Vinicius Sassine/O Globo — O governo da presidente Dilma Rousseff se ancora numa informação para tentar manter a lei que ampara mulheres vítimas de violência sexual: a quantidade de abortos legais caiu pela metade desde a massificação da pílula do dia seguinte. A Lei 12.845, de agosto do ano passado, garante atendimento obrigatório a vítimas de violência sexual, com “profilaxia da gravidez” e fornecimento de informações sobre a possibilidade legal do aborto. No mesmo dia da sanção, a presidente enviou um novo projeto à Câmara que faz adequações à lei, de forma a minimizar a oposição dos grupos religiosos. Os ministros da Saúde, da Justiça e da Secretaria de Políticas para as Mulheres da Presidência argumentaram na justificativa do projeto que a implementação “efetiva” da pílula do dia seguinte no SUS fez a quantidade de abortos legais cair de 3.285, em 2008, para 1.626, em 2012. Por isso, seria importante manter e explicitar a profilaxia na lei.

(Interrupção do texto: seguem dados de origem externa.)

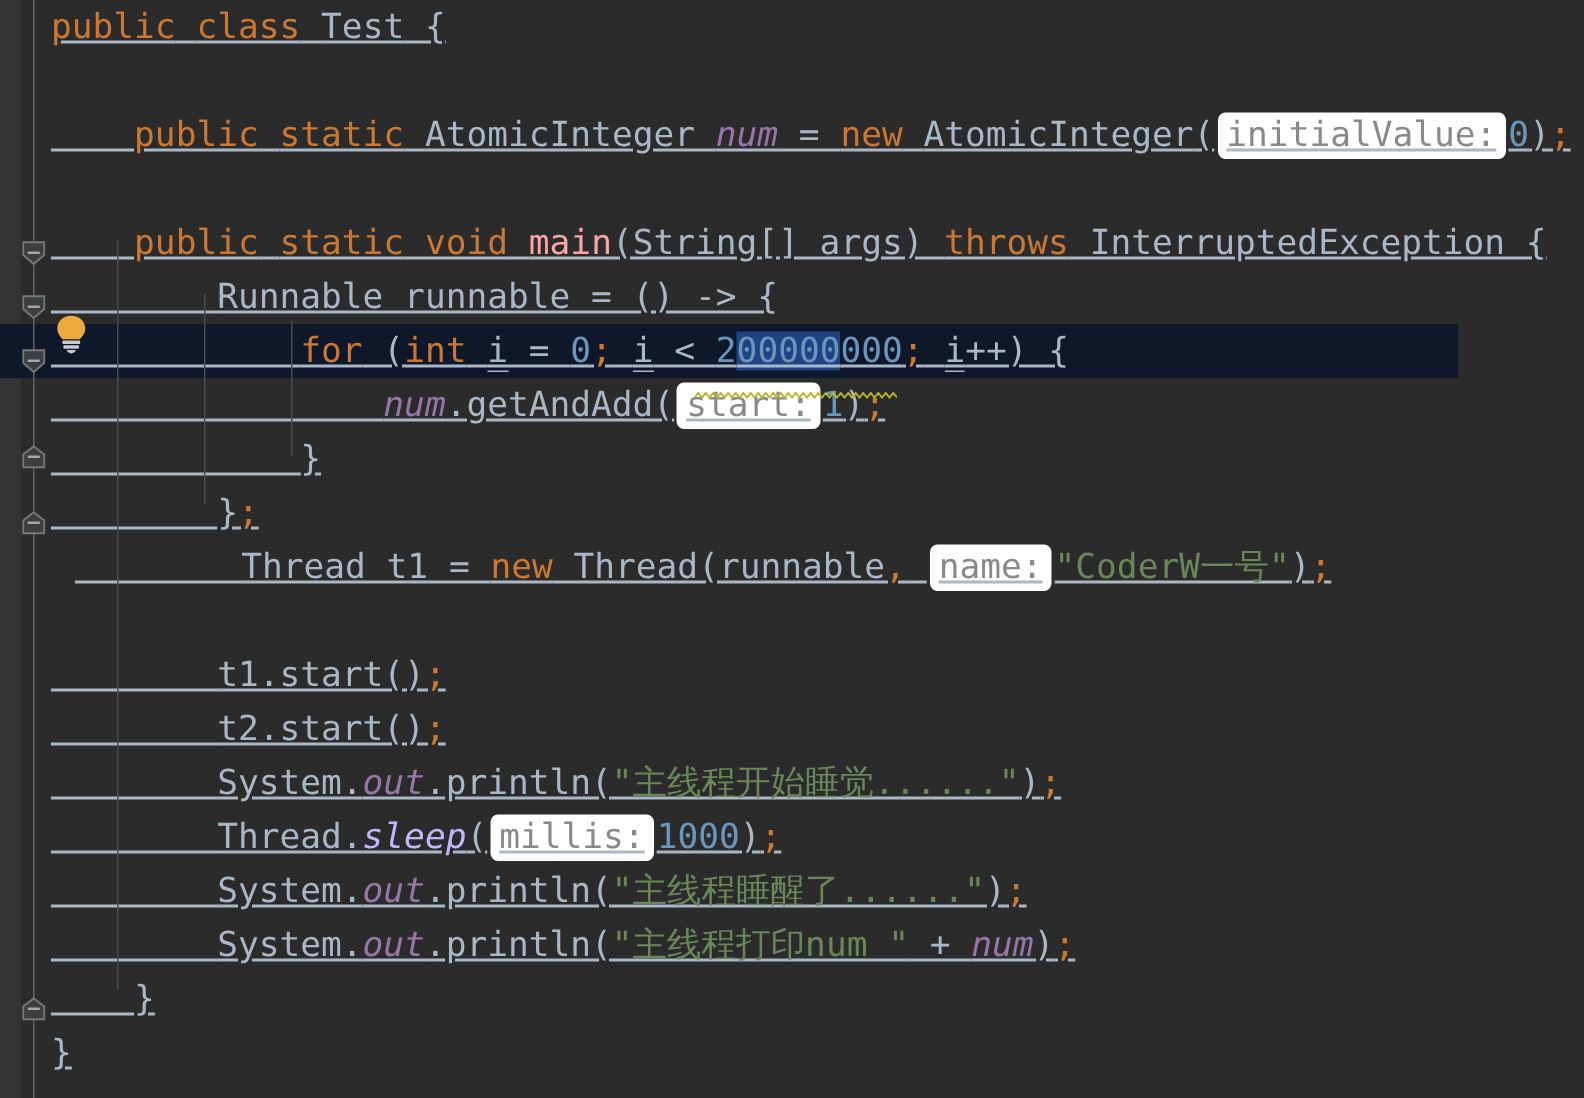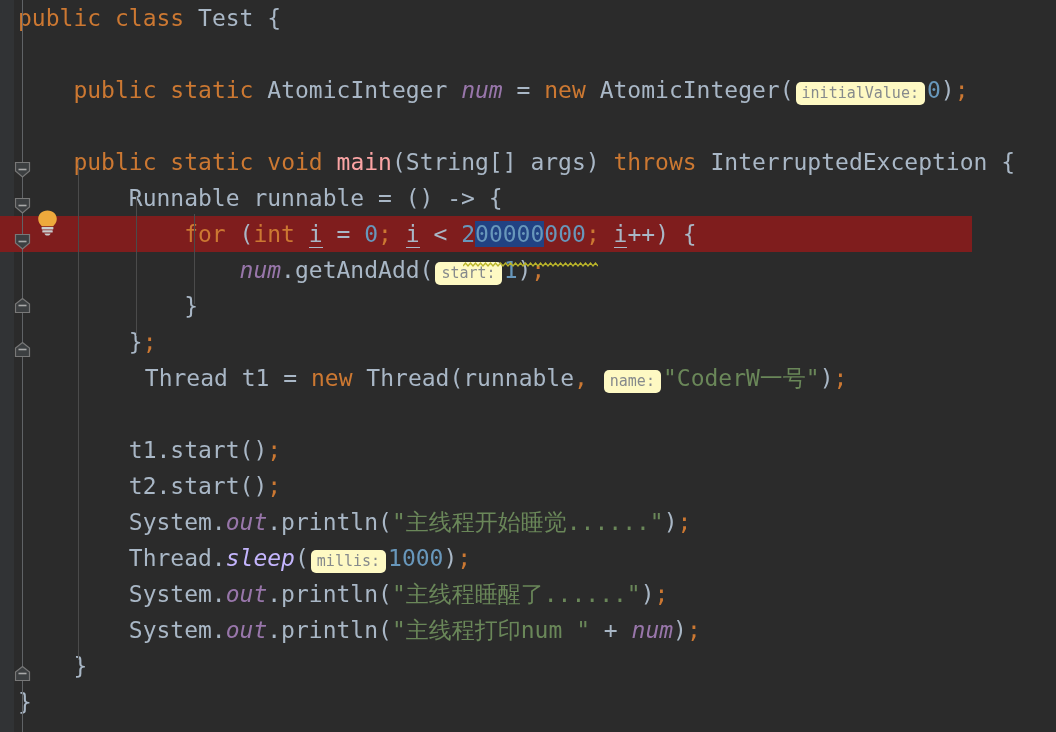--- a/index.html
+++ b/index.html
@@ -59,26 +59,27 @@
     left: 0; top: 0;
     width: 1056px; height: 732px;
   }
 
   .line {
     position: absolute;
     left: 0;
     height: 36px;
     line-height: 36px;
     white-space: pre;
-    padding-left: 18px;
+    padding-left: 34px;
     box-sizing: border-box;
     width: 972px;
+    text-decoration: underline;
   }
   .line.current {
-    background: #7f1d1d;
+    background: #0f172a;
   }
 
   
   .indent-guide {
     position: absolute;
     width: 1px;
     background: #4b4b4b;
   }
 
   
@@ -86,23 +87,23 @@
   .txt  { color: #a9b7c6; }        
   .num  { color: #6897bb; }        
   .str  { color: #6a8759; }        
   .fld  { color: #9876aa; font-style: italic; }  
   .mth  { color: #fca5a5; }        
   .sep  { color: #cc7832; }        
   .stm  { color: #c4b5fd; font-style: italic; }  
 
   
   .hint {
-    background: #fef9c3;
+    background: #ffffff;
     color: #868a8c;
-    font-size: 15px;
+    font-size: 23px;
     border-radius: 5px;
     padding: 2px 6px 3px 6px;
     margin: 0 2px;
   }
 
   
   .sel {
     background: #214283;
   }
   .squiggle {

As bancadas católica e evangélica na Câmara tentam revogar a Lei 12.845. O instrumento usado para isso é um projeto do líder do PMDB na Câmara, deputado Eduardo Cunha (RJ). O governo, até agora, está perdendo a queda de braço. O líder do PROS na Câmara, Givaldo Carimbão (AL), protocolou na última quarta-feira um requerimento de urgência para que o projeto sobre a revogação da lei seja levado imediatamente a plenário. Carimbão tem como base eleitoral comunidades da Igreja Católica. A iniciativa é capitaneada pelo próprio líder do PMDB, autor da proposta, e conta com apoio de diferentes lideranças na Casa. Se o requerimento for aprovado, o projeto deixa a Comissão de Seguridade Social e Família e vai direto à votação em plenário.
Carimbão protocolou o pedido no mesmo dia em que O GLOBO publicou o posicionamento de Dilma sobre o aborto. Ela citou a Lei 12.845 como garantia para que as mulheres que abortam tenham atendimento “imediato e obrigatório” nos hospitais do SUS. A presidente defendeu que a interrupção da gestação por motivos “médicos e legais” pode ser feita em todas as unidades do SUS. A lei assegura o aborto em casos de estupro, risco de morte à mulher e feto anencéfalo.
A sanção da Lei 12.845 gerou fortes protestos por parte de grupos religiosos. Dilma, então, apresentou no Congresso um projeto que faz dois reparos na lei. O primeiro restringiu a definição sobre violência sexual: na lei, é “qualquer forma de atividade sexual não consentida”, e, no novo projeto, “todas as formas de estupro, sem prejuízo de outras condutas previstas em legislação específica”. E o termo “profilaxia da gravidez” deveria ser substituído por “medicação com eficiência precoce para prevenir gravidez resultante de estupro”, segundo sugestão do Palácio do Planalto.
A elaboração do anteprojeto coube ao então ministro da Saúde, Alexandre Padilha; ao ministro da Justiça, José Eduardo Cardozo; e à ministra da Secretaria de Políticas para as Mulheres, Eleonora Menicucci. Eles consideraram que o texto da lei, oriundo do Congresso, contém “imprecisões técnicas” que podem levar a interpretações errôneas.
A definição de violência sexual, por exemplo, “deixa dúvidas quanto à extensão dos casos”. Já a menção mais clara à pílula do dia seguinte objetiva dar continuidade ao “sucesso” da política de proteção à saúde da mulher, que conseguiu prevenir a gravidez resultante do estupro e reduzir pela metade a quantidade de abortos legais. O projeto de lei do governo depende de pareceres das Comissões de Seguridade Social e de Constituição e Justiça.
Publicado em Monitoramento da Cedaw, em junho de 2014.